I quattro erano coinvolti nell'uccisione di civili innocenti, attacchi contro le forze armate del Pakistan e le agenzie di polizia (LEA) ed erano stati condannati a morte da tribunali militari. Rehman Ud Din (figlio di Moamber) era un membro attivo del Tehreek-e-Taliban Pakistan ed era coinvolto nell'attacco contro le forze armate del Pakistan, contro il LEA e nell’uccisione di un membro della commissione per la pace.

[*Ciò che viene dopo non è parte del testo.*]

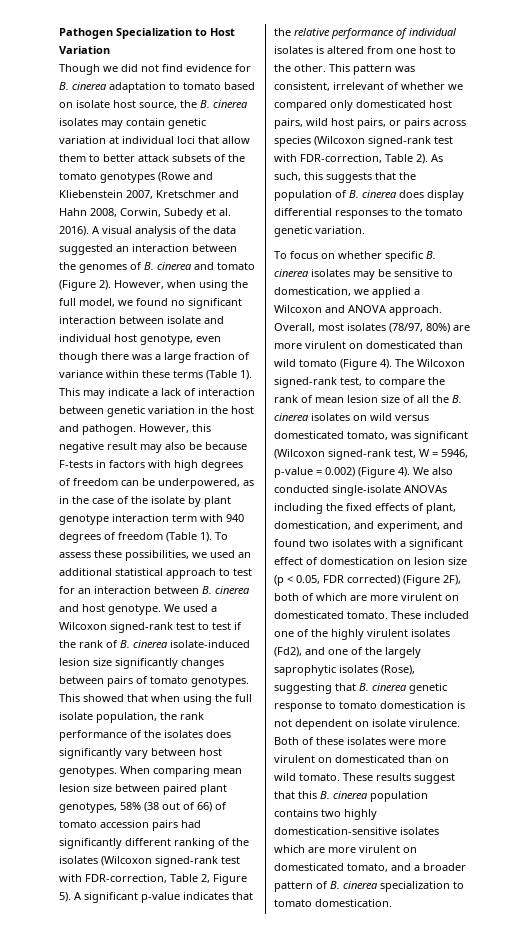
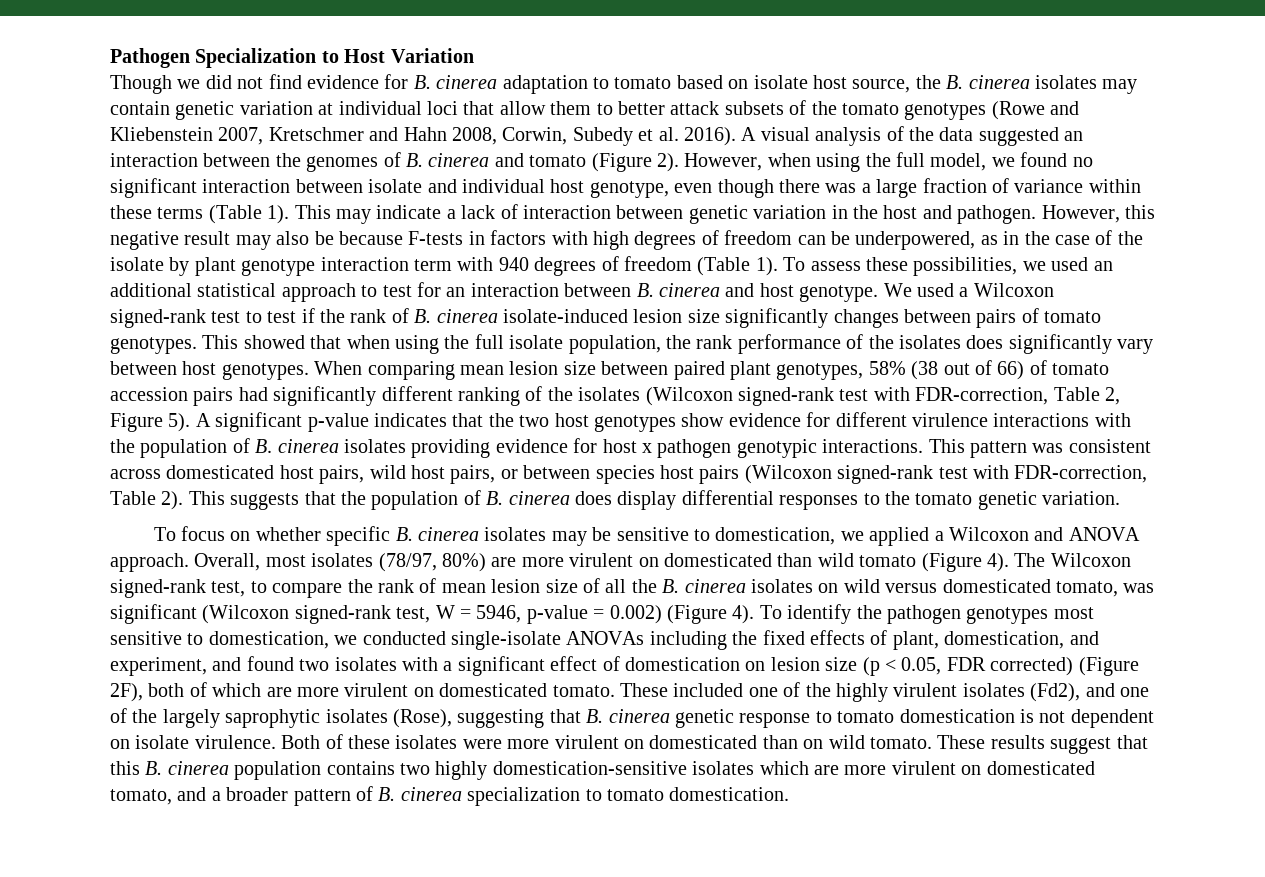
- A significant p-value indicates that the relative performance of individual isolates is altered from one host to the other. This pattern was consistent, irrelevant of whether we compared only domesticated host pairs, wild host pairs, or pairs across species (Wilcoxon signed-rank test with FDR-correction, Table 2).
+ A significant p-value indicates that the two host genotypes show evidence for different virulence interactions with the population of B. cinerea isolates providing evidence for host x pathogen genotypic interactions. This pattern was consistent across domesticated host pairs, wild host pairs, or between species host pairs (Wilcoxon signed-rank test with FDR-correction, Table 2).
- As such, this suggests that the population of B. cinerea does display differential responses to the tomato genetic variation.
+ This suggests that the population of B. cinerea does display differential responses to the tomato genetic variation.
- We also conducted single-isolate ANOVAs including the fixed effects of plant, domestication, and experiment, and found two isolates with a significant effect of domestication on lesion size (p < 0.05, FDR corrected) (Figure 2F), both of which are more virulent on domesticated tomato.
+ To identify the pathogen genotypes most sensitive to domestication, we conducted single-isolate ANOVAs including the fixed effects of plant, domestication, and experiment, and found two isolates with a significant effect of domestication on lesion size (p < 0.05, FDR corrected) (Figure 2F), both of which are more virulent on domesticated tomato.

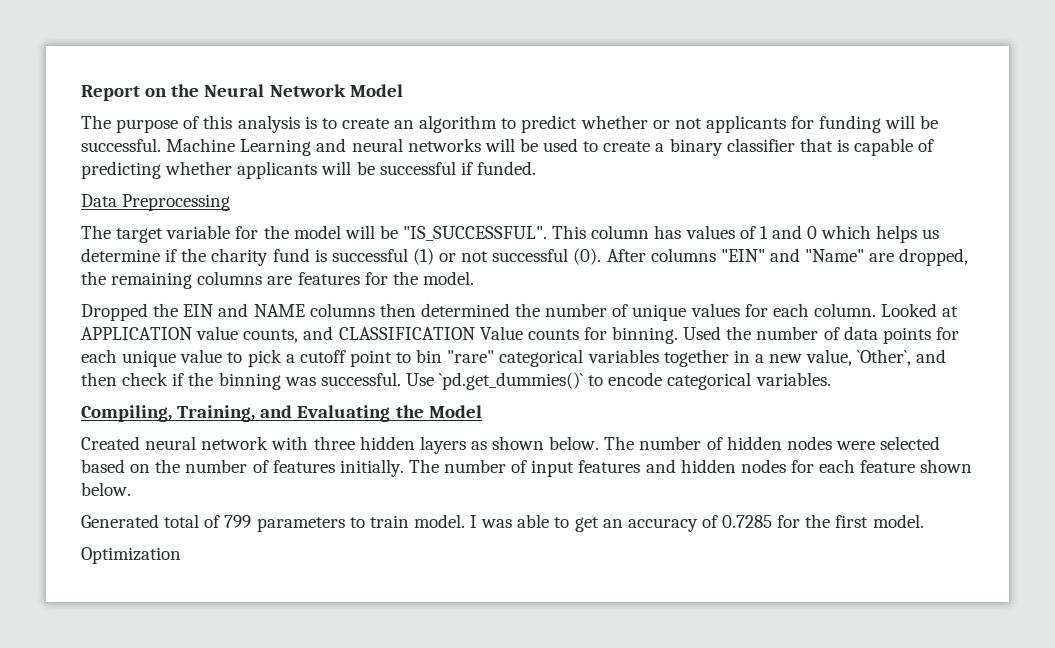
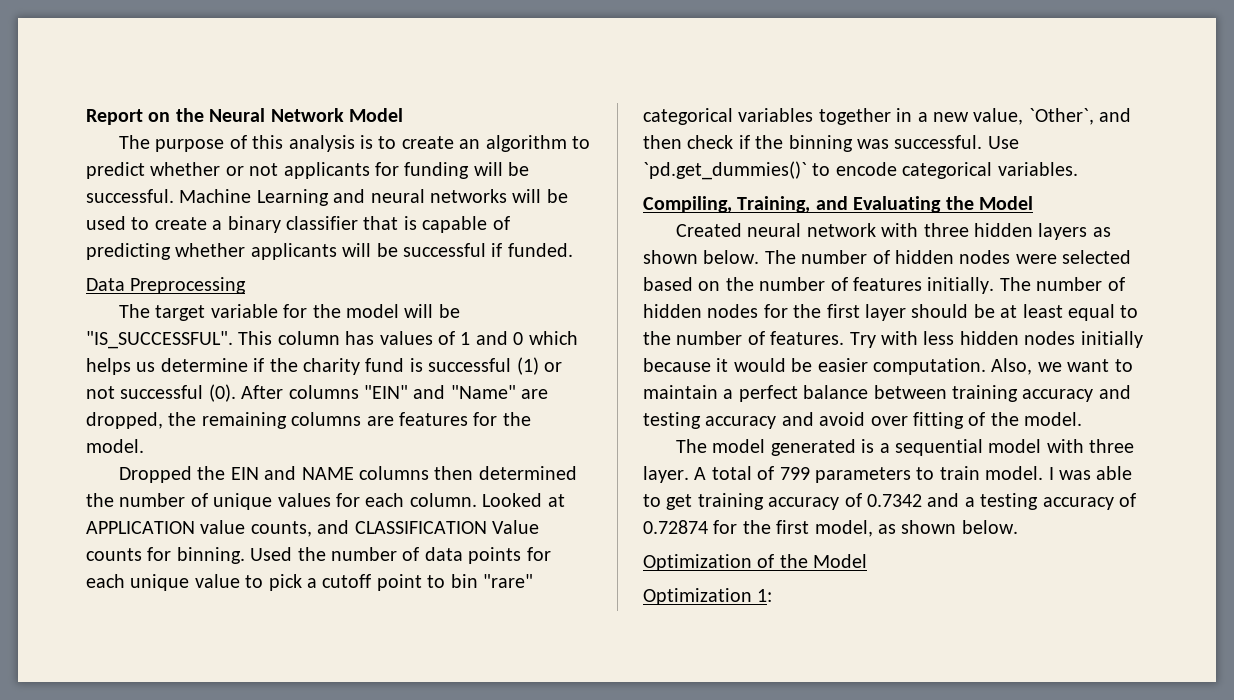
- The number of input features and hidden nodes for each feature shown below.
- Generated total of 799 parameters to train model.
+ The number of hidden nodes for the first layer should be at least equal to the number of features. Try with less hidden nodes initially because it would be easier computation. Also, we want to maintain a perfect balance between training accuracy and testing accuracy and avoid over fitting of the model.
+ The model generated is a sequential model with three layer. A total of 799 parameters to train model.
- I was able to get an accuracy of 0.7285 for the first model.
- Optimization
+ I was able to get training accuracy of 0.7342 and a testing accuracy of 0.72874 for the first model, as shown below.
+ Optimization of the Model
+ Optimization 1:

Armi da fuoco ed esplosivi erano stati trovati in suo possesso.
L’uomo avrebbe ammesso in aula i propri crimini.
Mushtaq Khan (figlio di Umar Saleem) era un altro membro attivo del Tehreek-e-Taliban, coinvolto nell'attacco al LEA, e nell’uccisione di diversi soldati. Avrebbe ammesso i suoi reati davanti al magistrato.

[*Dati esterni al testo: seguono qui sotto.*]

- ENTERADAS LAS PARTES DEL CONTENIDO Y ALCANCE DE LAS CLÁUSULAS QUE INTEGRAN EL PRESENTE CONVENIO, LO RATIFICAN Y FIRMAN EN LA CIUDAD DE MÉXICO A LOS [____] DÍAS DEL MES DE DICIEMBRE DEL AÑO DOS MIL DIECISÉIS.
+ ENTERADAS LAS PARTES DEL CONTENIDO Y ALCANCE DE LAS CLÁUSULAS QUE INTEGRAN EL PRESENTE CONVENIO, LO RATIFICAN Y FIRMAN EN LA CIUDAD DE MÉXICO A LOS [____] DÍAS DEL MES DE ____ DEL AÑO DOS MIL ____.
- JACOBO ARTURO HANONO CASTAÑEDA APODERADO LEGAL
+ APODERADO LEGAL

Khan era stato trovato in possesso di armi da fuoco ed esplosivi.
Anche due altri membri di Tehreek-e-Taliban, Obaid ur Rehman (figlio di Fazal Hadi) e Zafar Iqbal (figlio di Muhammad Khan) erano stati condannati a morte dopo aver ammesso i loro reati davanti al magistrato.
Rehman era stato dichiarato colpevole dell’uccisione di civili innocenti e di possesso di esplosivi mentre Iqbal sarebbe stato coinvolto nell'attacco al LEA e nell’uccisione di poliziotti. Possedeva anche lui armi da fuoco e esplosivi.